Listed entries -
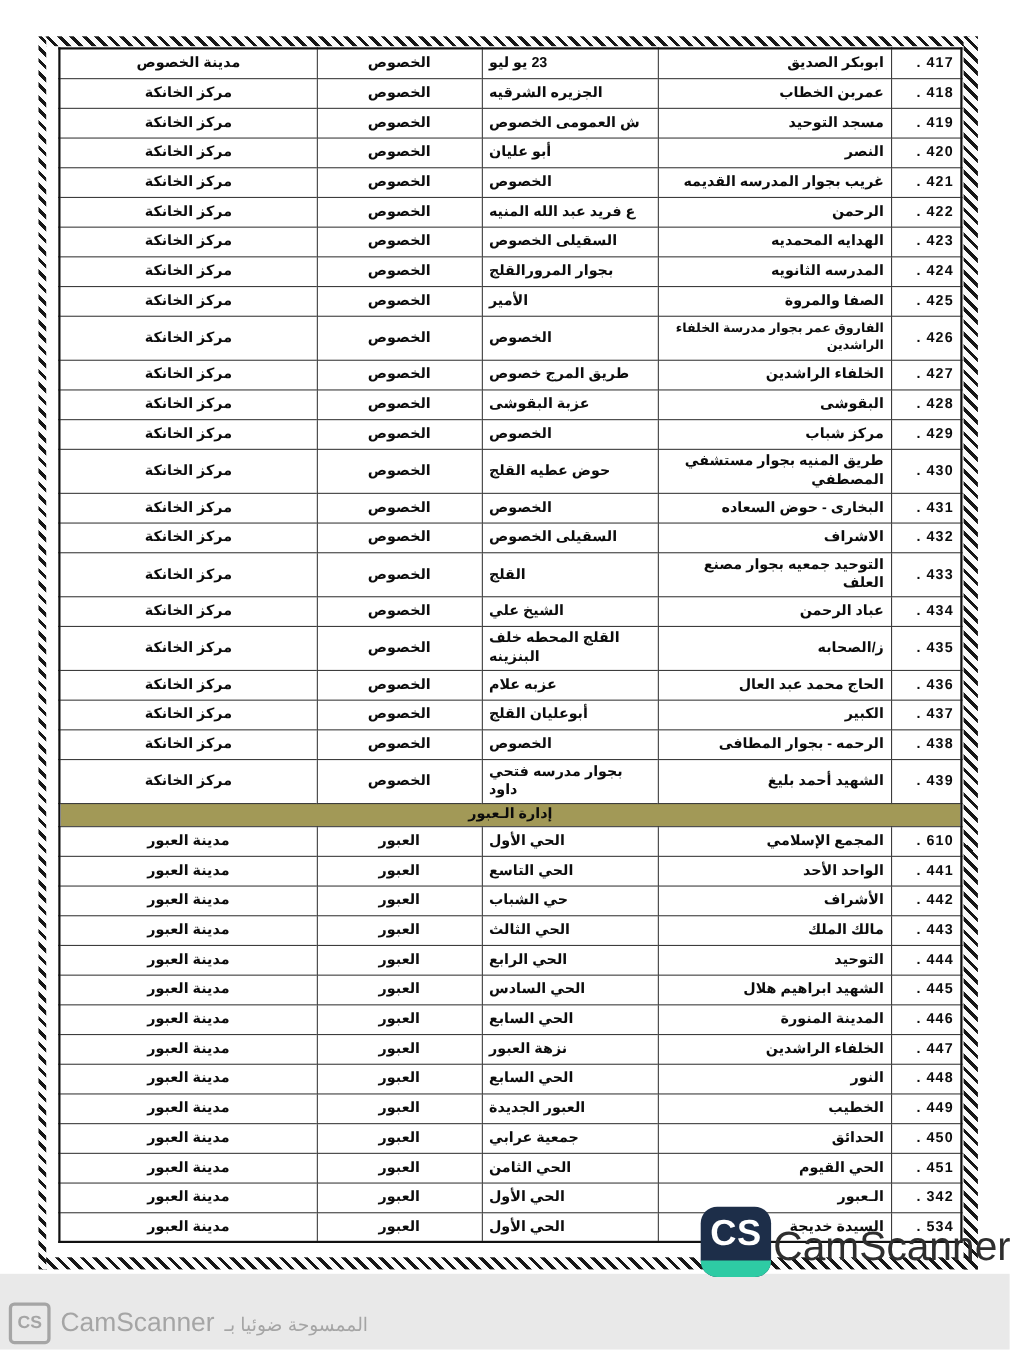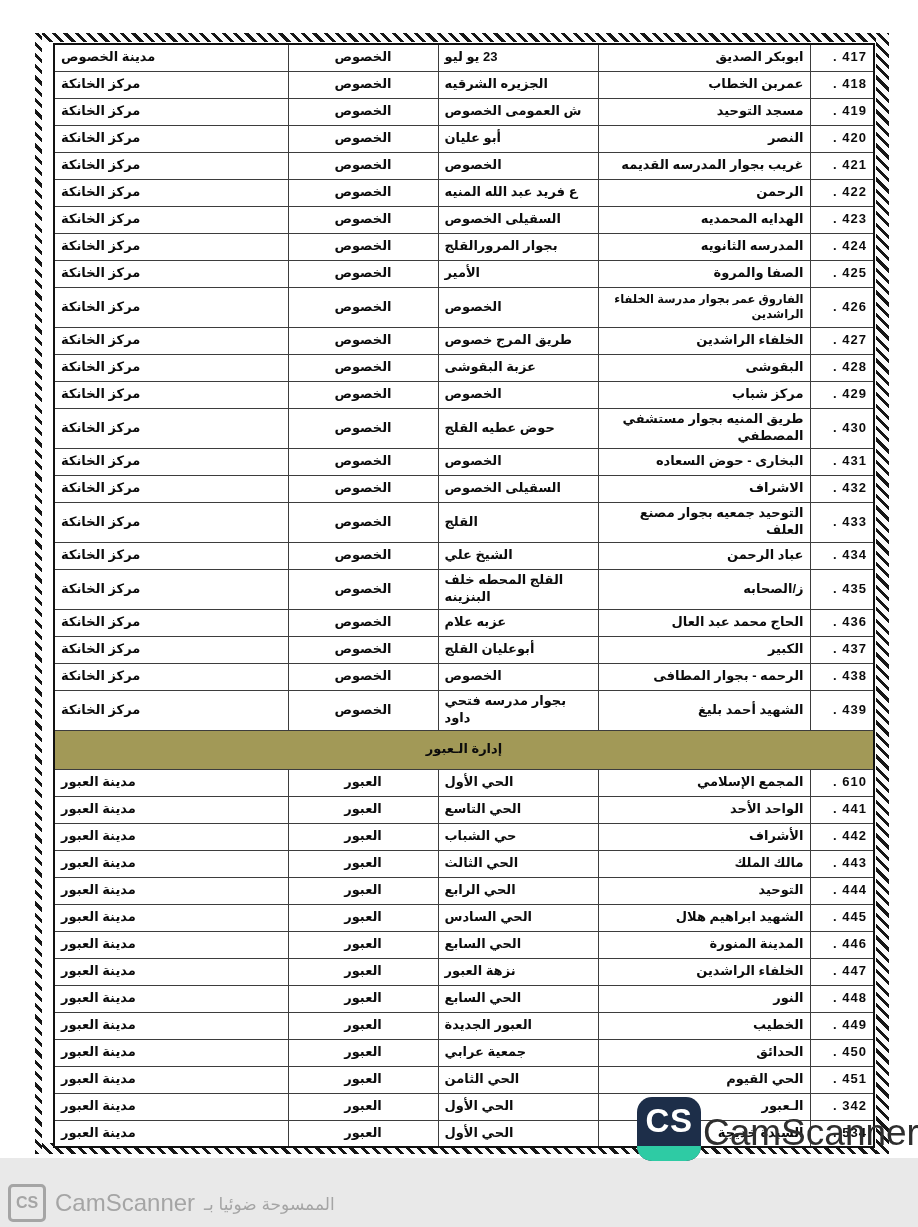--- a/index.html
+++ b/index.html
@@ -54,7 +54,7 @@
   td.name.small { font-size: 11.5px; }
   td.address { text-align: left; }
   td.district { text-align: center; }
-  td.city { text-align: left; margin-left: 12px; }
+  td.city { text-align: center; margin-left: 12px; }
   tr.section-row { height: 39px; }
   td.section-cell {
     text-align: center;

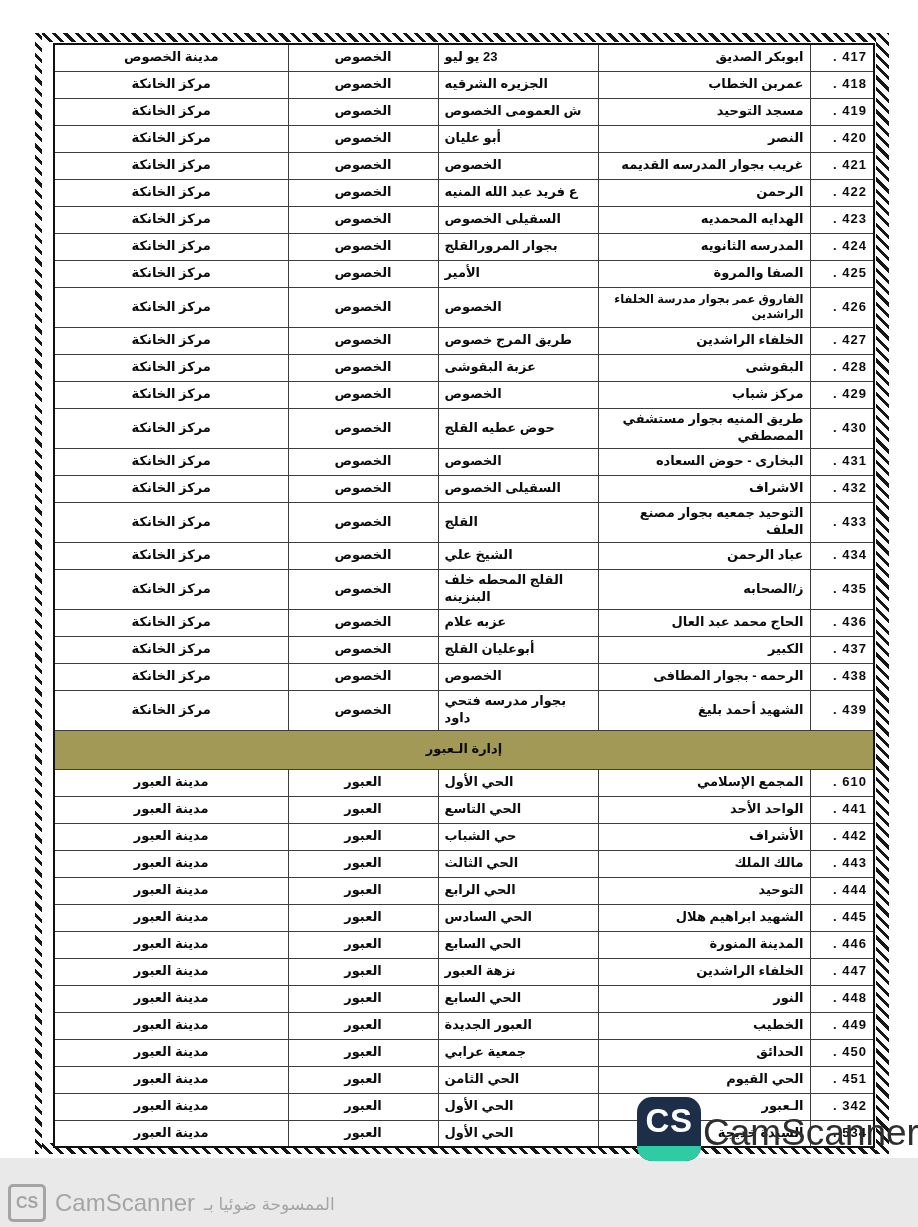--- a/index.html
+++ b/index.html
@@ -55,7 +55,7 @@
   td.address { text-align: left; }
   td.district { text-align: center; }
   td.city { text-align: center; margin-left: 12px; }
-  tr.section-row { height: 39px; }
+  tr.section-row { height: 21px; }
   td.section-cell {
     text-align: center;
     font-size: 15px;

Task to complete -
For each line of the listing that holds the word "left", show that line.

Solution to this task -
   td.address { text-align: left; }
-  td.city { text-align: left; margin-left: 12px; }
+  td.city { text-align: center; margin-left: 12px; }
   td.address { text-align: left; }
   td.city { text-align: center; margin-left: 12px; }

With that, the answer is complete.